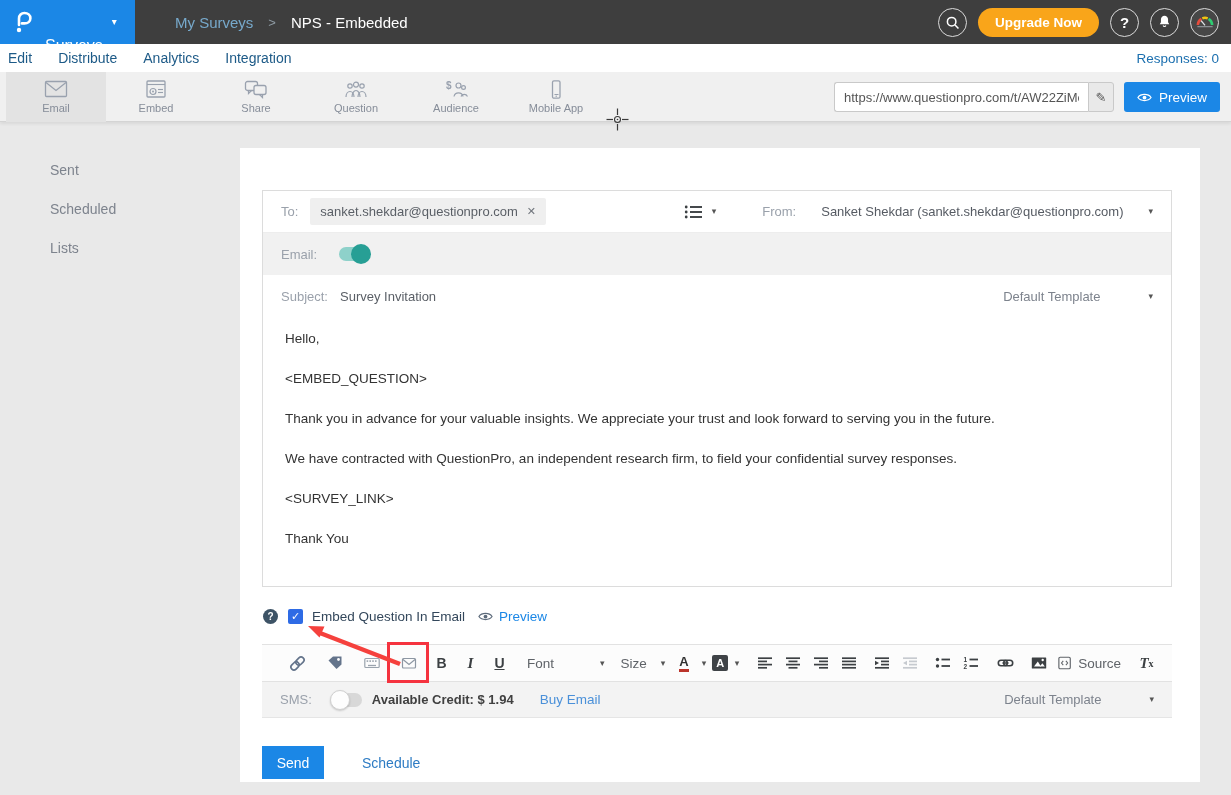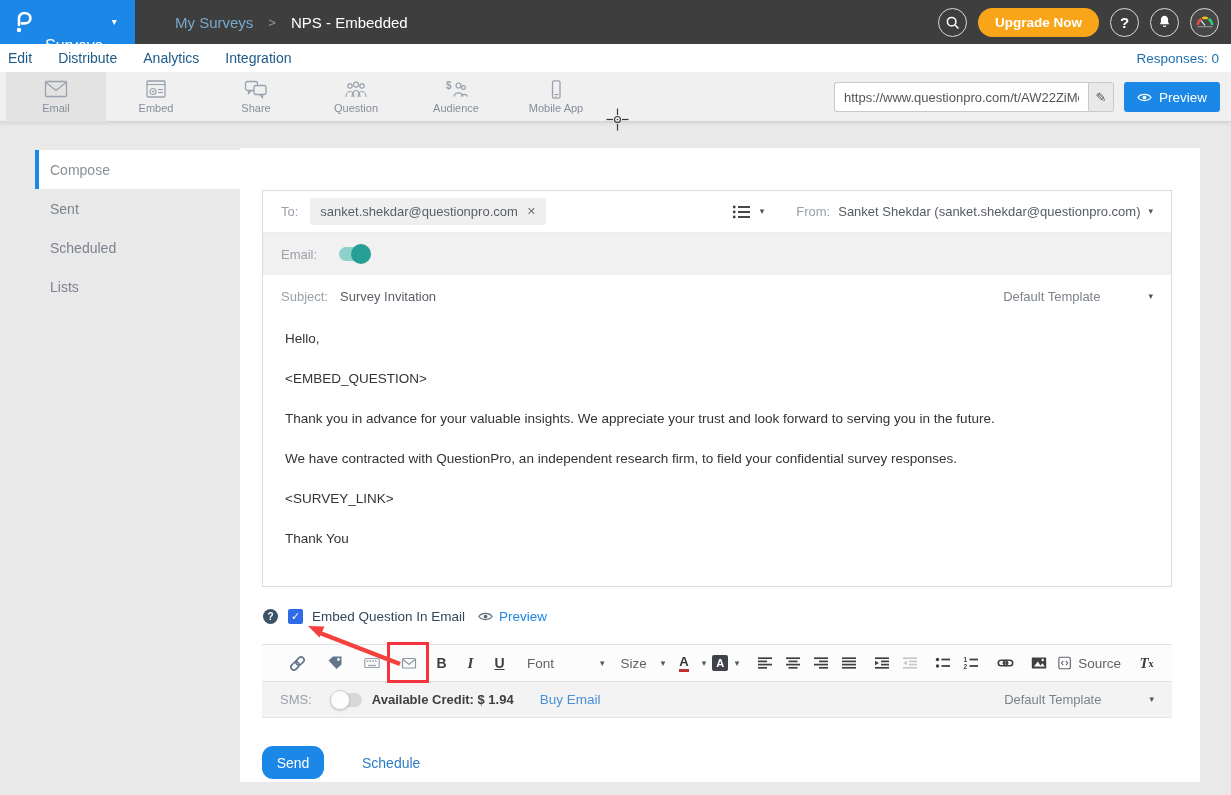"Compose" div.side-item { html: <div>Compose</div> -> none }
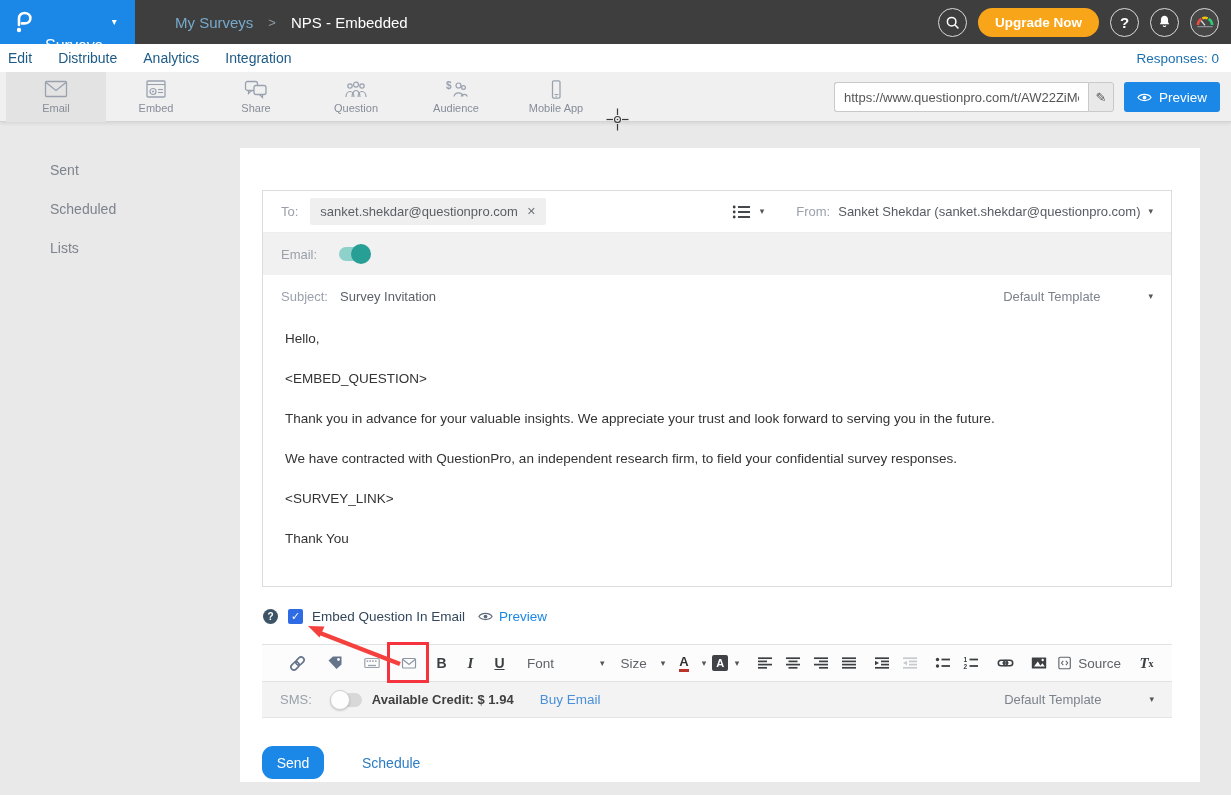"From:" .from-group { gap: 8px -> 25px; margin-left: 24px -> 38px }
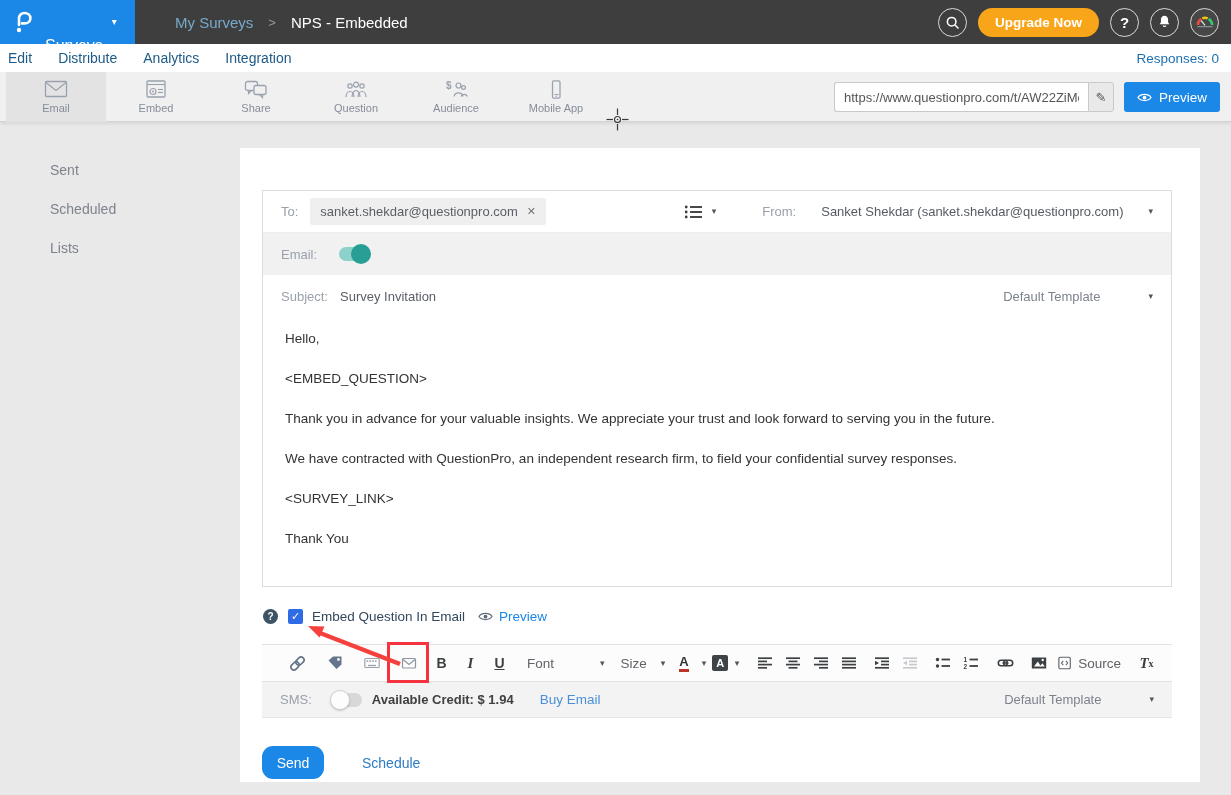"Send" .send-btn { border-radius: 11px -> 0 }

==

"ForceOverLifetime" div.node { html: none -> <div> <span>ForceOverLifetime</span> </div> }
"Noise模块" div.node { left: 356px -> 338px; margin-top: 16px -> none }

==

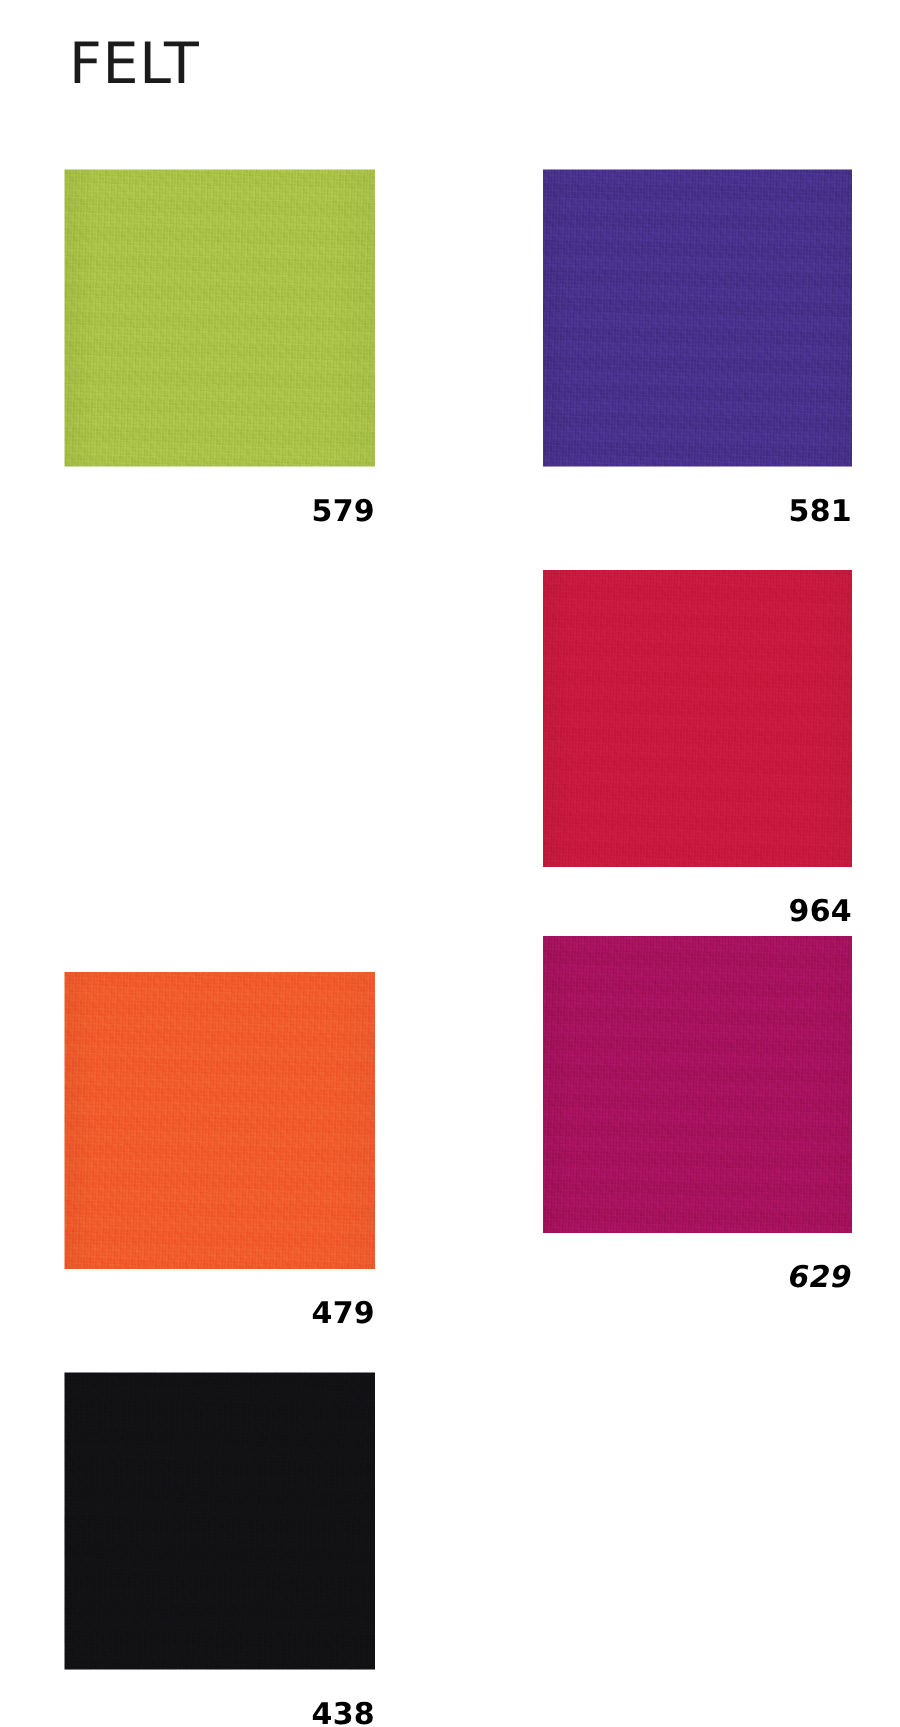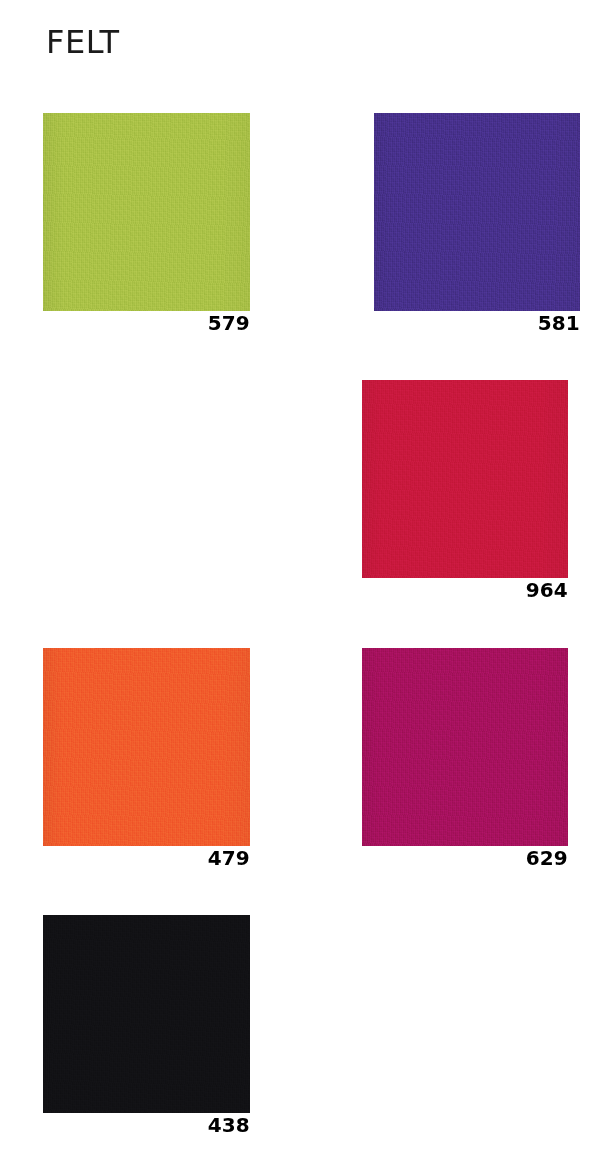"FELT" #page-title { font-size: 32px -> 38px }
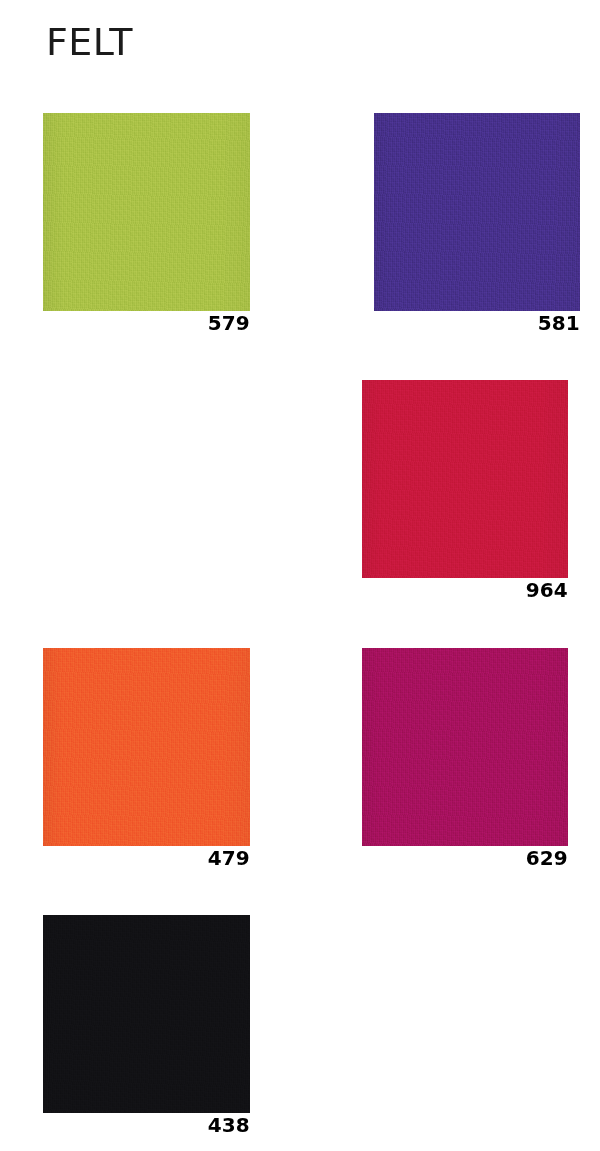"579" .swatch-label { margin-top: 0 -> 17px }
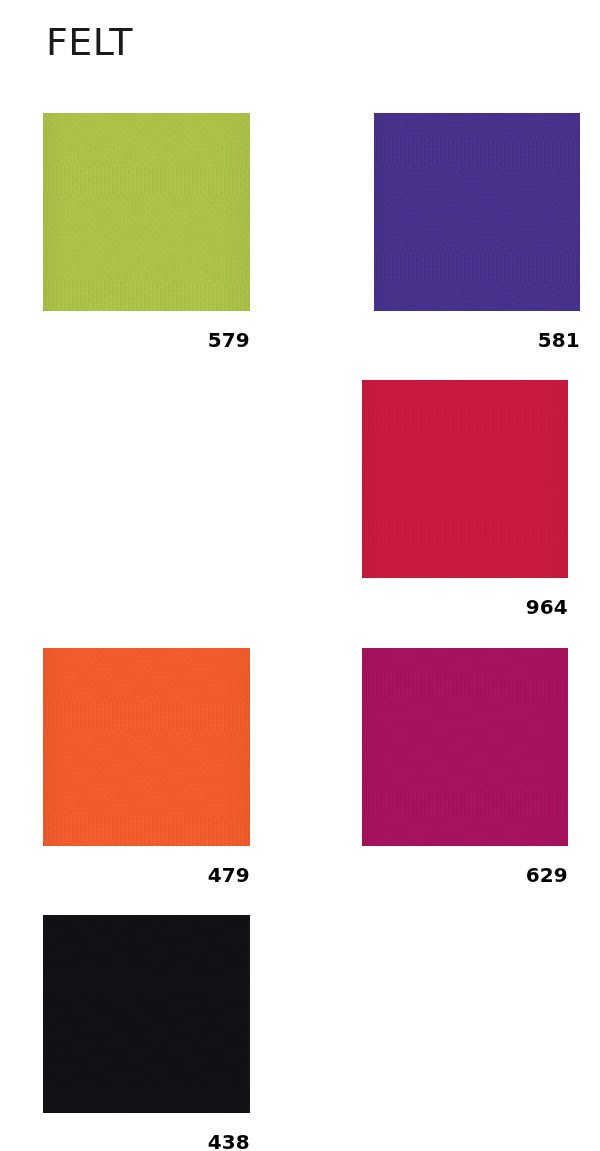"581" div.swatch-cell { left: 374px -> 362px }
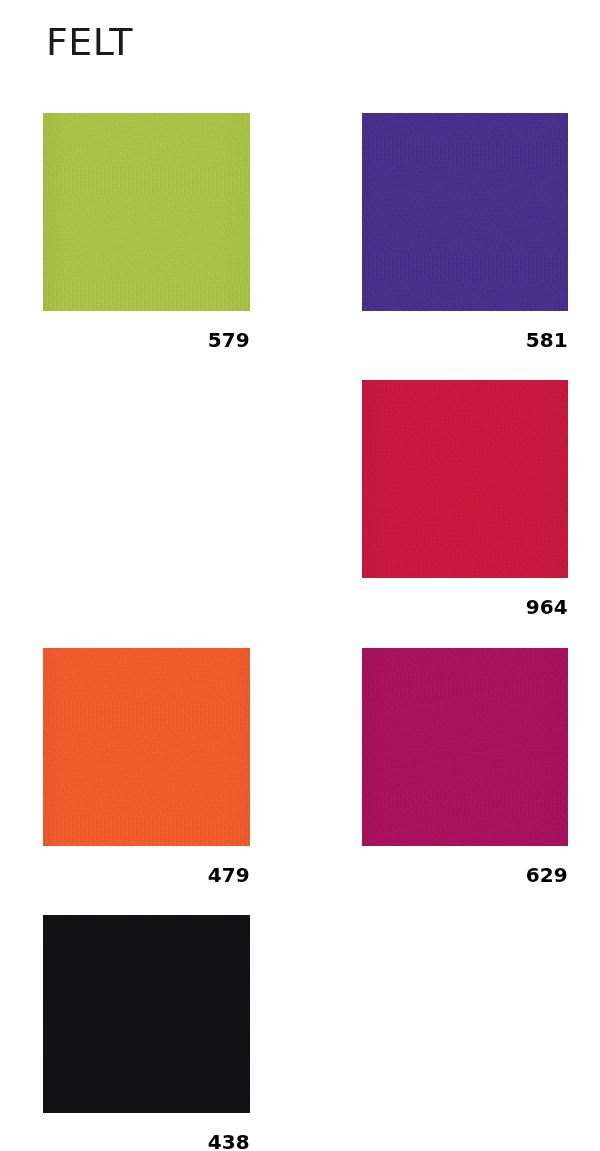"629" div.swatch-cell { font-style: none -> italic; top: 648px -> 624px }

◆ Exercise goal
Word for word, repeat the lines above from the one with "html: <div>Compose</div> ->" through the one with "border-radius: 11px ->", and nothing beyond them. Omit the pictures.

◆ Task output
"Compose" div.side-item { html: <div>Compose</div> -> none }
"From:" .from-group { gap: 8px -> 25px; margin-left: 24px -> 38px }
"Send" .send-btn { border-radius: 11px -> 0 }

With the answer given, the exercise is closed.